You need to have an open mind and at least be willing to listen and try to understabd. Also value logic. If someone even refuses to listen, let alone answer my questions, not even listen to my questions or my worldview, for now it's a lost cause. For now, because I have plans to fix this problem too, but none practical for the immediately near future that I can do now. I realized, again very sadly (again because this makes the problem of creating a better society by helping people much more complicated and infeasible and hence less realistic and less likely to achieve but it's not yet complicated enough for me to give it up; fortunately I'm capable of levels of complexity and abstractions much more complicated than this, and I'm willing to apply my abilities to such a worthy and noble cause, helping people less fortunate than me who suffer due to accident of birth and random chance, being at a relative disadvantage for no good reason that people don't care about and take for granted, accept things as they are and don't even try; I am still unable to comprehend how they can live peacefully and sleep at night.)
So basically asking questions, not trying to change their mind, just questioning them on their beliefs and making them question their own beliefs, presenting both sides and letting them arrive at their own decisions if they can accept the implications of their beliefs in real life by the stuff that's happening and hypotheticals that have a good chance of happening, but only if they are receptive and open-minded enough, and if not there are other ways that involve direct manipulation, which would not be used it the person believes that suffering is acceptable and they don't need to help those less fortunate than them. But for the rest, just being willing to explain their worldview is enough for me.

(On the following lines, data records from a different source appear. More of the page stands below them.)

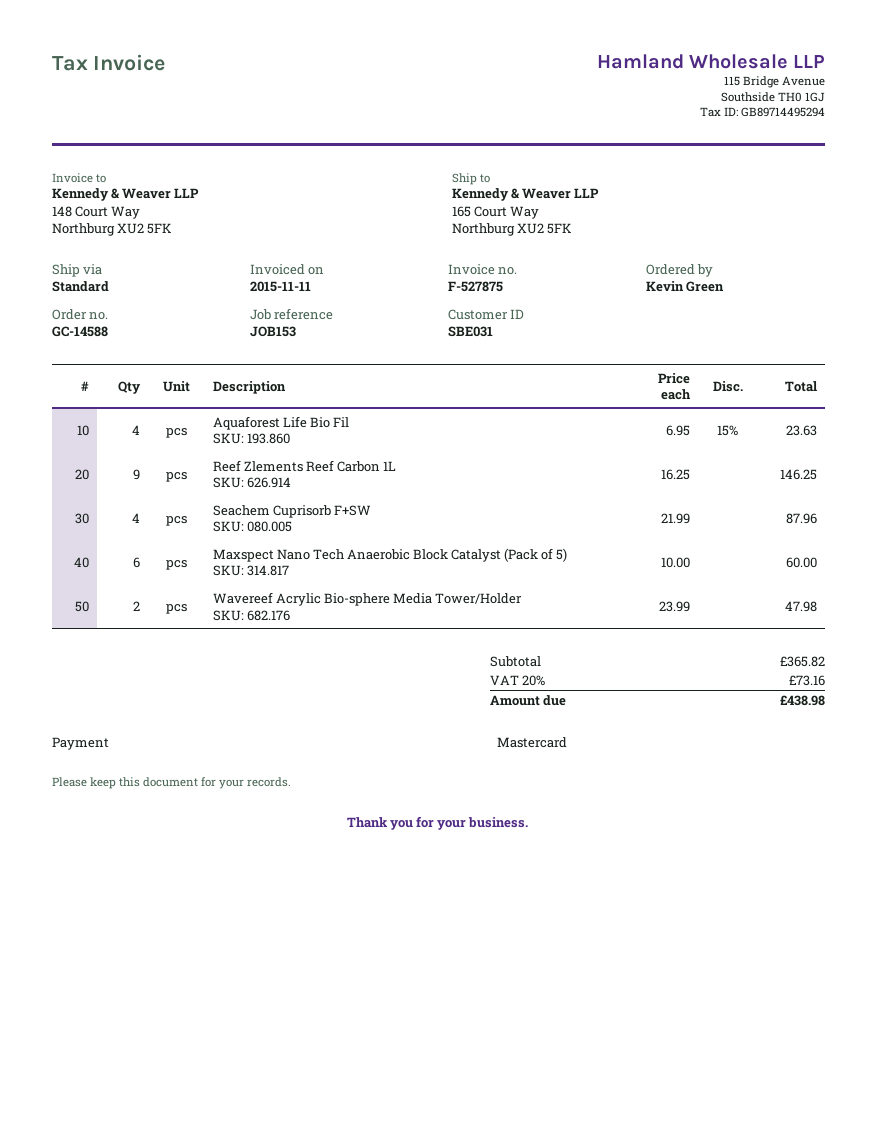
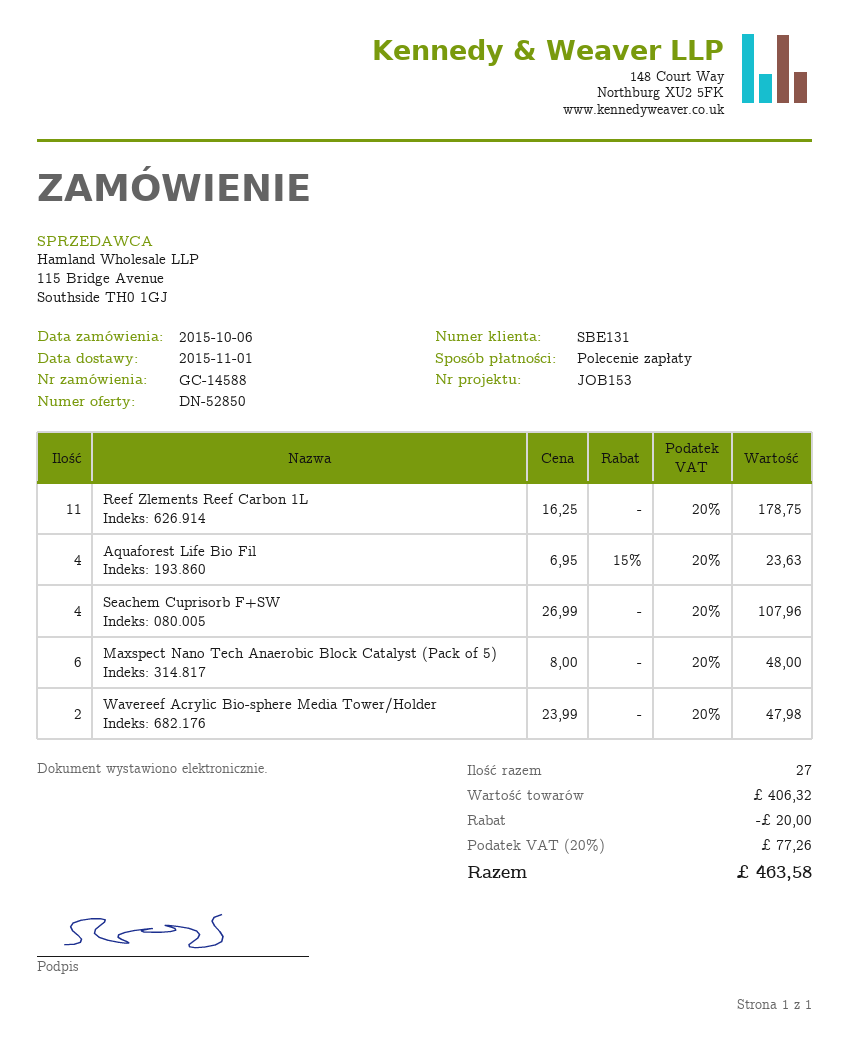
customer number: SBE031 -> SBE131
payment method: Mastercard -> direct debit
Reef Zlements Reef Carbon 1L: 9 x 16.25 = 146.25 -> 11 x 16.25 = 178.75
Seachem Cuprisorb F+SW: 4 x 21.99 = 87.96 -> 4 x 26.99 = 107.96
Maxspect Nano Tech Anaerobic Block Catalyst (Pack of 5): 6 x 10.00 = 60.00 -> 6 x 8.00 = 48.00
subtotal: 365.82 -> 406.32
discount: none -> 20.00
tax: 20% = 73.16 -> 20% = 77.26
total: 438.98 -> 463.58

If you are still reading, I think you deserve to read my honest unfiltered opinion about the current state of society. It's already too late to turn back now, and I've got nothing to lose, because now I don't care about anyone or anything, so there is no downside as it can't get worse, but unlimited potential upside, so a quick cost-benefit analysis shows that it's rational, and until just a few weeks ago I'd have never dreamed or have been able to conceive in my wildest imagination that I'd ever have the courage and confidence to use slangs and be perfectly honest and direct publicly, but here's my opinion on society.
F- society. You could look up the video clip of the Joker when he goes to meet Murray, and you could also watch the video clip of from Mr. Robot in therapy session, with the same title as my aforementioned opinion. I have every reason to be a cynic misanthrope who not just lives in isolation and keep to himself but also actively works to cause destruction and chaos, not in the violent way, that's too unsophisticated and that's what dumb people do (see my post about Friendship, especially the part about manipulation).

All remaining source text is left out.